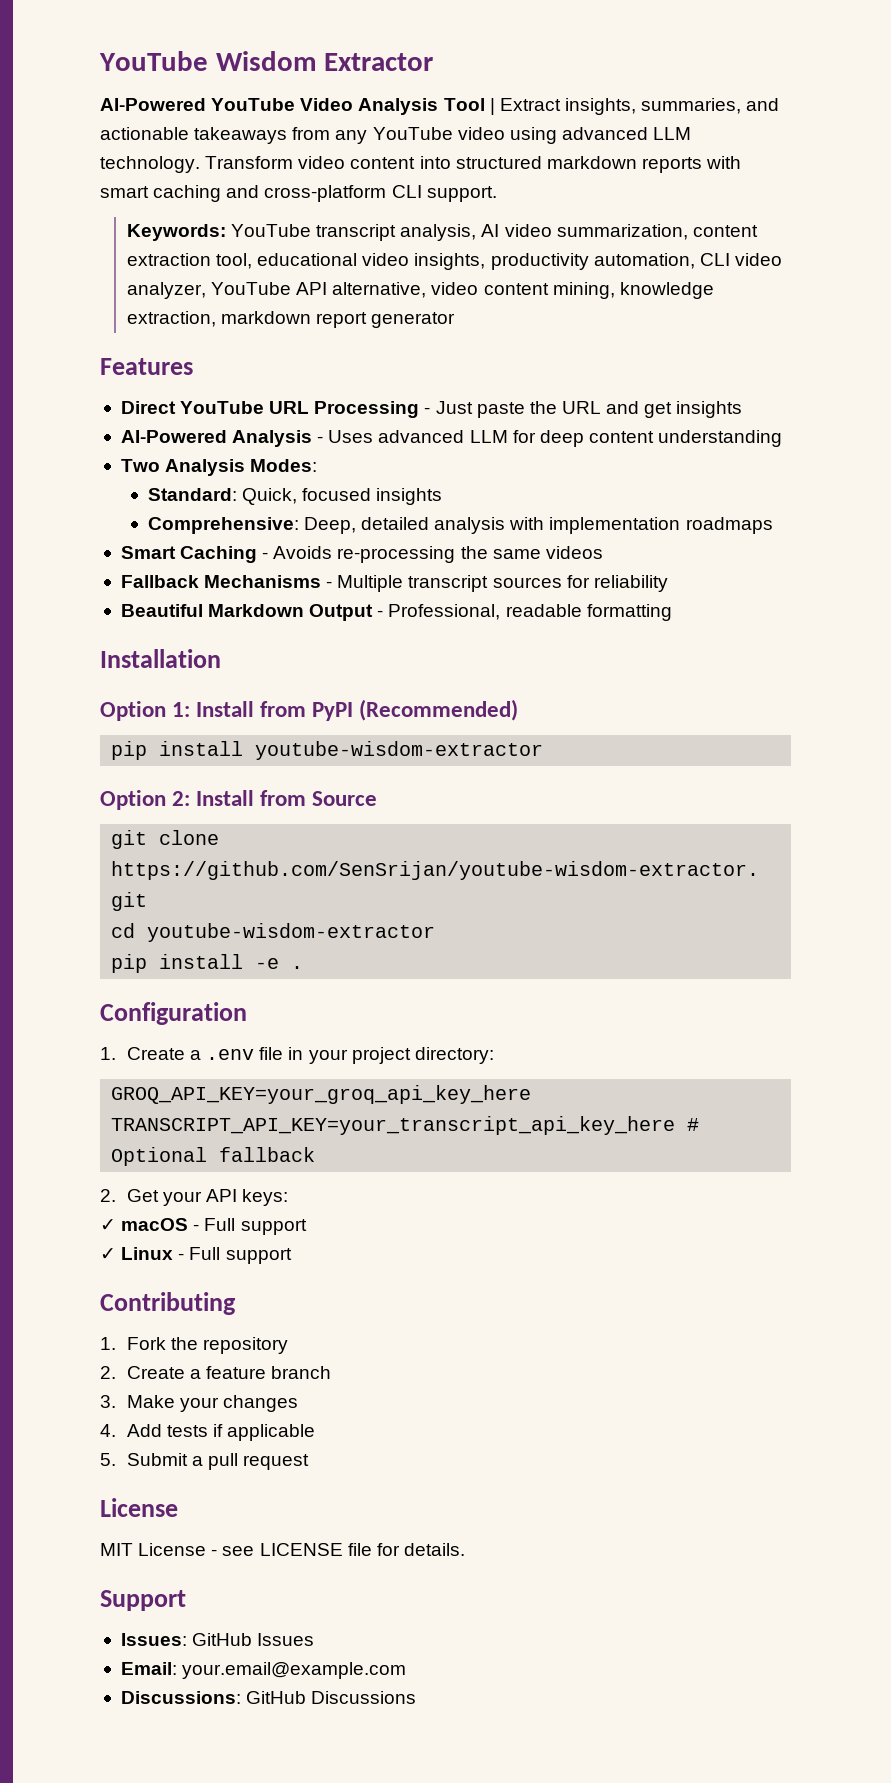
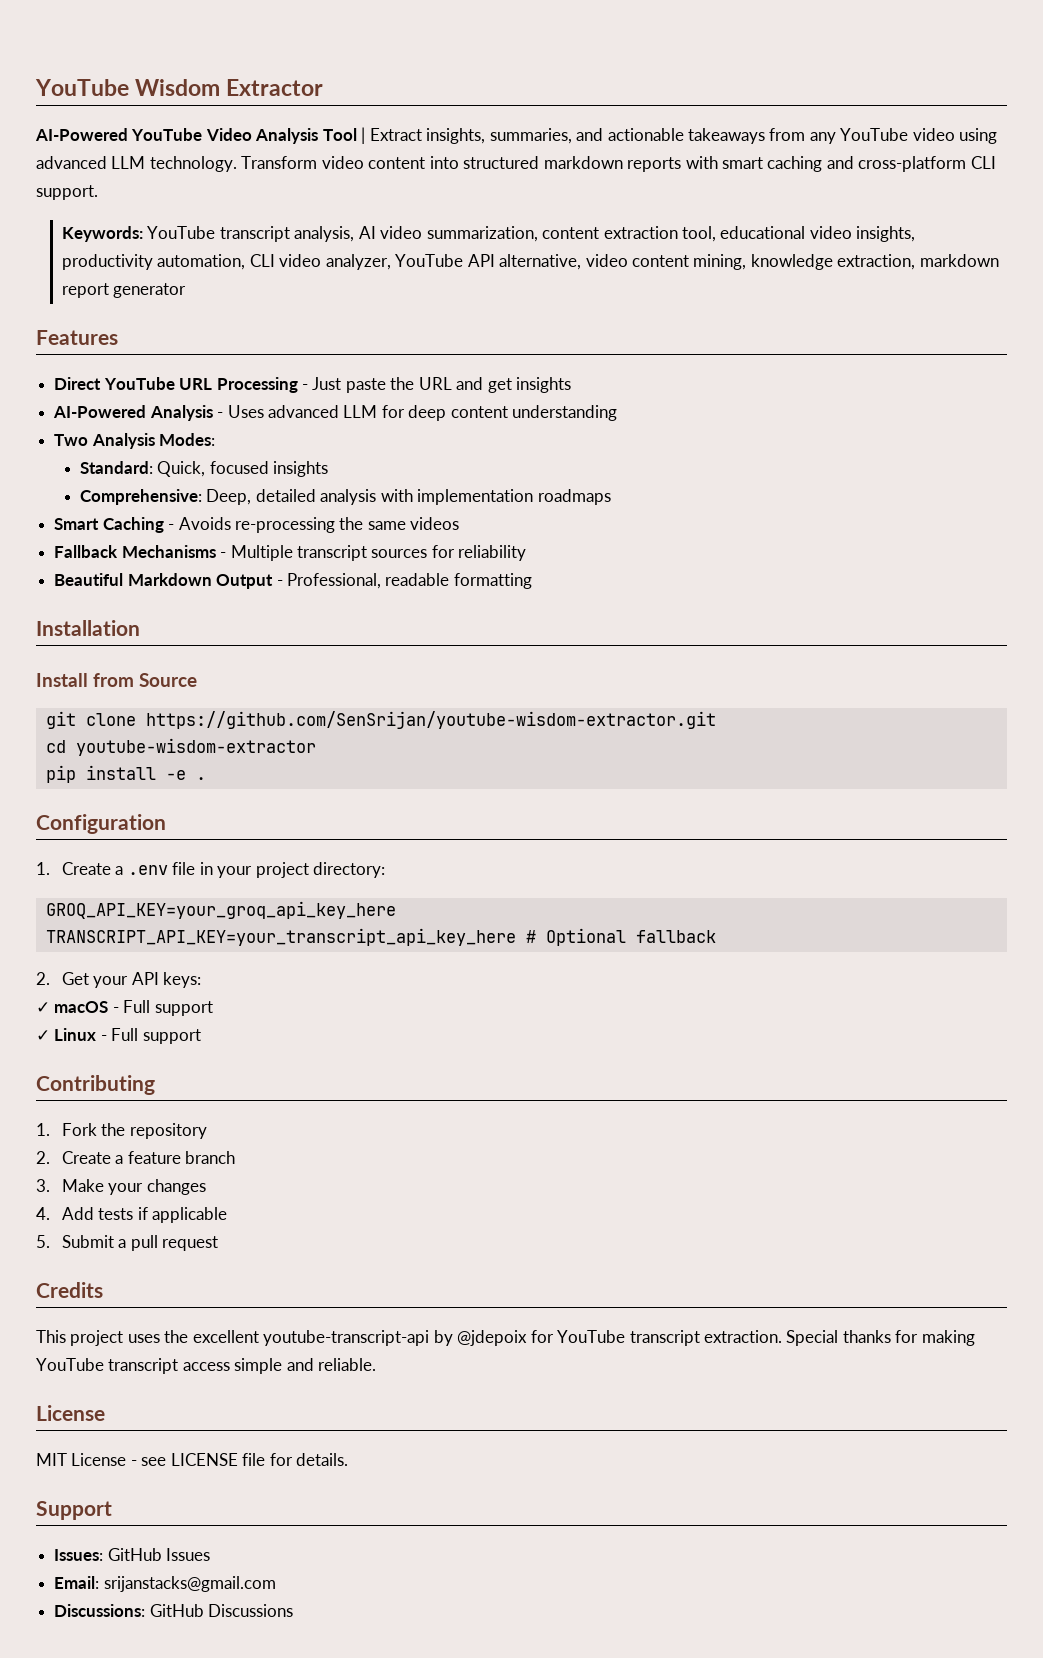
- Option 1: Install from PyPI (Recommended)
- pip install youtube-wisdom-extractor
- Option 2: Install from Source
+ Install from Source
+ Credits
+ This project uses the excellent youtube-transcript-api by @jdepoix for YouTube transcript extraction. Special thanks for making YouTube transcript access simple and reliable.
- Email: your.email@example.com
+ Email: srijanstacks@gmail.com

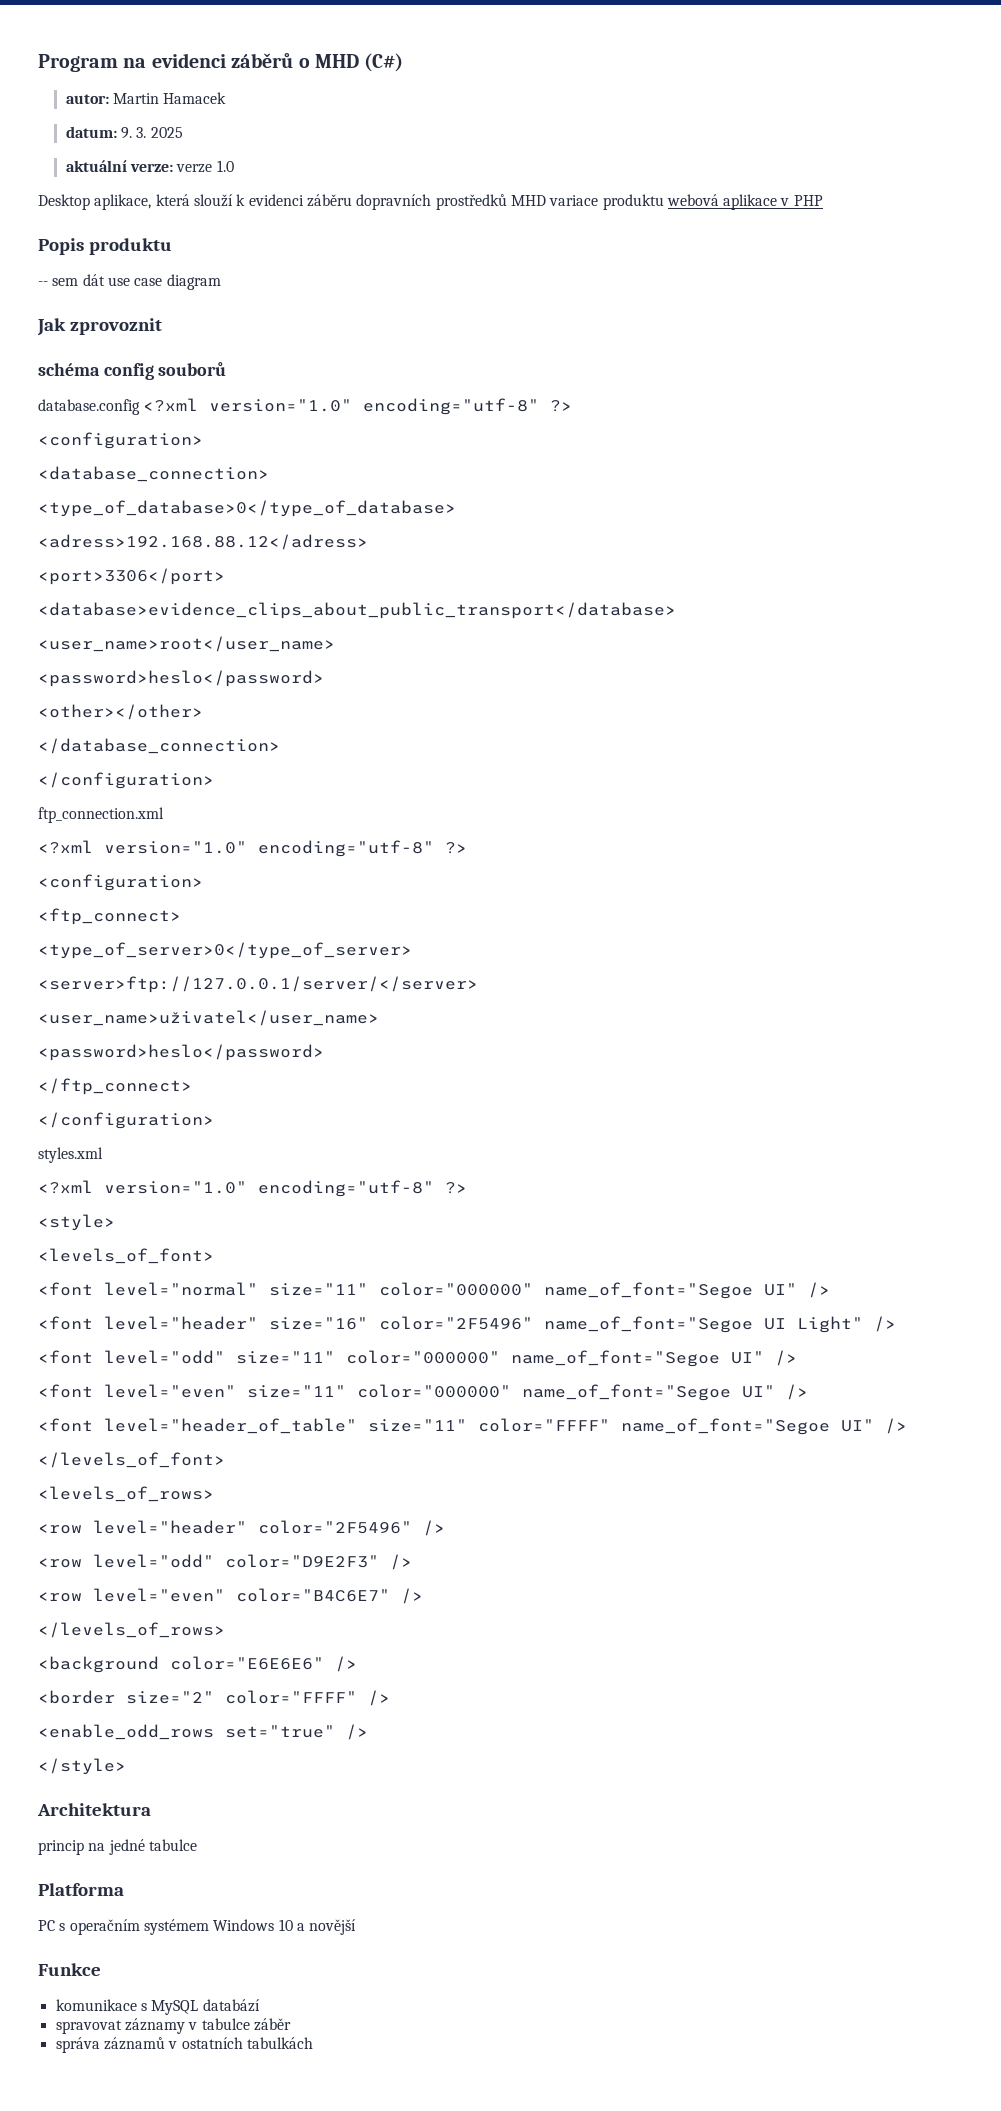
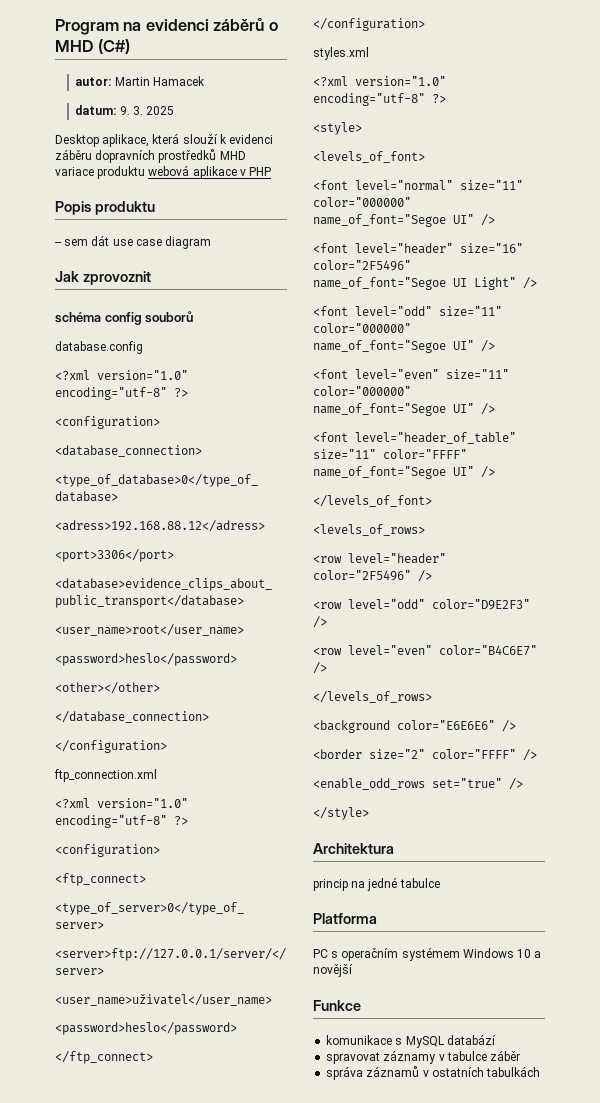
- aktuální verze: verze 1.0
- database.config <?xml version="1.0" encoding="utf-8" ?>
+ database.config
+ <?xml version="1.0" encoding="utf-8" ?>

──────────────────────────────

Task item: Please report how many lines of the listing contain the word "config", and include nothing beyond that number.

Expected answer: 2